1) Pau Gasol, Jimmy Butler both Bulls lack discipline. After a couple of days off in Los Angeles, the Chicago Bulls came out against the Clippers Sunday on national television and… looked like they enjoyed those couple of days off in Los Angeles. The Bulls were an unfocused defensive unit against a Clippers squad that without Blake Griffin spreads the floor better and provides real challenges. The Bulls weren’t up to it. Pau Gasol nailed why:

“We’re not disciplined,” Gasol said. “Yep. We’re not. That’s it. It’s true. It’s a fact.”

Jimmy Butler echoed those thoughts, via Vincent Goodwill of CSNChicago.com.

“We’re not doing what we’re supposed to be doing. Loose ball, you gotta get that, rebound, you gotta get that,” Jimmy Butler said. “We lack discipline in a lot of key areas, which is why games turn out the way they do at times.”
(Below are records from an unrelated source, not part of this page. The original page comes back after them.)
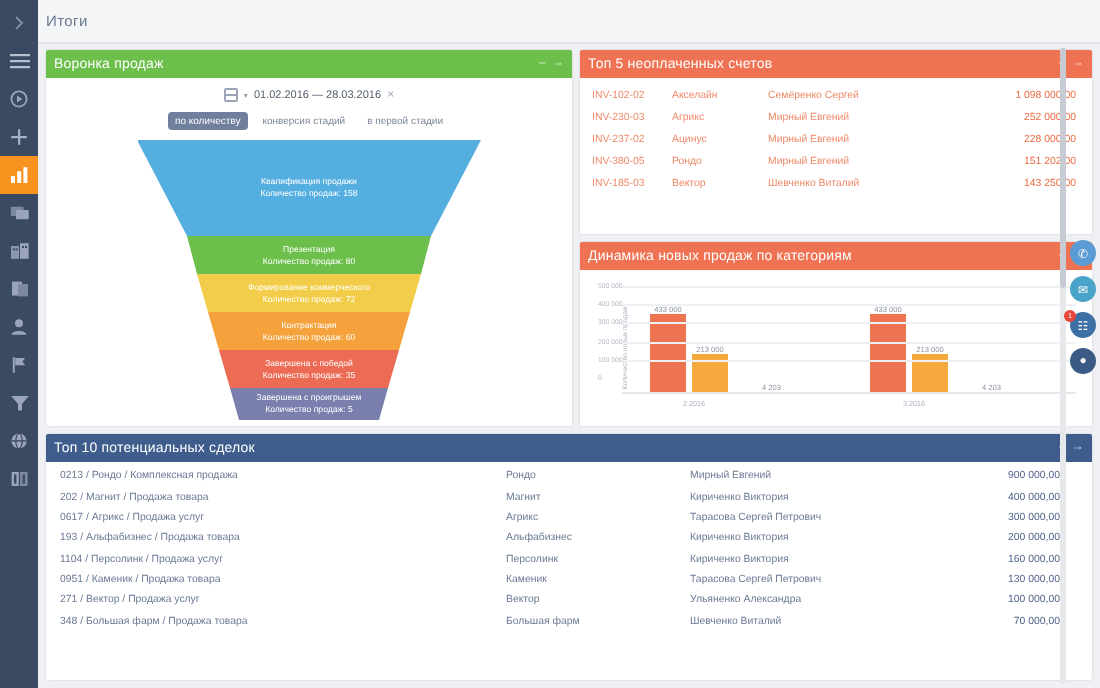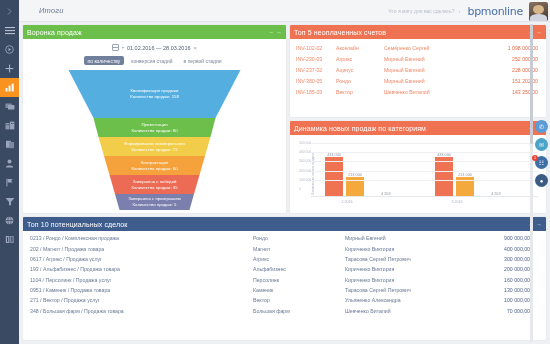--- a/index.html
+++ b/index.html
@@ -33,7 +33,7 @@
     display: flex; align-items: center; position: relative; flex: 0 0 22px;
   }
   #page-title {
-    font-size: 7.5px; color: #6b7a90; margin-left: 20px; letter-spacing: .2px; font-style: italic;
+    font-size: 7.5px; color: #6b7a90; margin-left: 4px; letter-spacing: .2px;
   }
   #topbar-right {
     position: absolute; right: 0; top: 0; height: 22px;

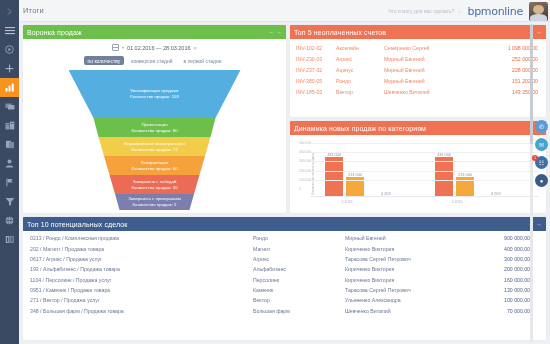--- a/index.html
+++ b/index.html
@@ -279,12 +279,6 @@
 
     <div id="topbar">
       <div id="page-title">Итоги</div>
-      <div id="topbar-right">
-        <div id="cmdline">Что я могу для вас сделать?</div>
-        <div id="cmd-arrow">›</div>
-        <div id="logo">bpmonline</div>
-        <div id="avatar"></div>
-      </div>
     </div>
 
     <div id="content">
This is a team that had discipline screamed into them by former coach Tom Thibodeau, but the Bulls missed some shots Sunday then seemed to sulk on defense afterwards — they and had a defensive rating of 124 (points allowed per 100 possessions). The Bulls didn’t defend the arc well — Los Angeles shot 17-of-32 from deep — nor did they have an answer for the athleticism of DeAndre Jordan inside. It was the kind of day for the Bulls that even when they went to hack-a-Jordan he hit some free throws.

The Clippers continue to roll without Blake Griffin. The Bulls continue to be a pretty good team that is not going to scare an elite team. Chicago lacks the discipline to do that.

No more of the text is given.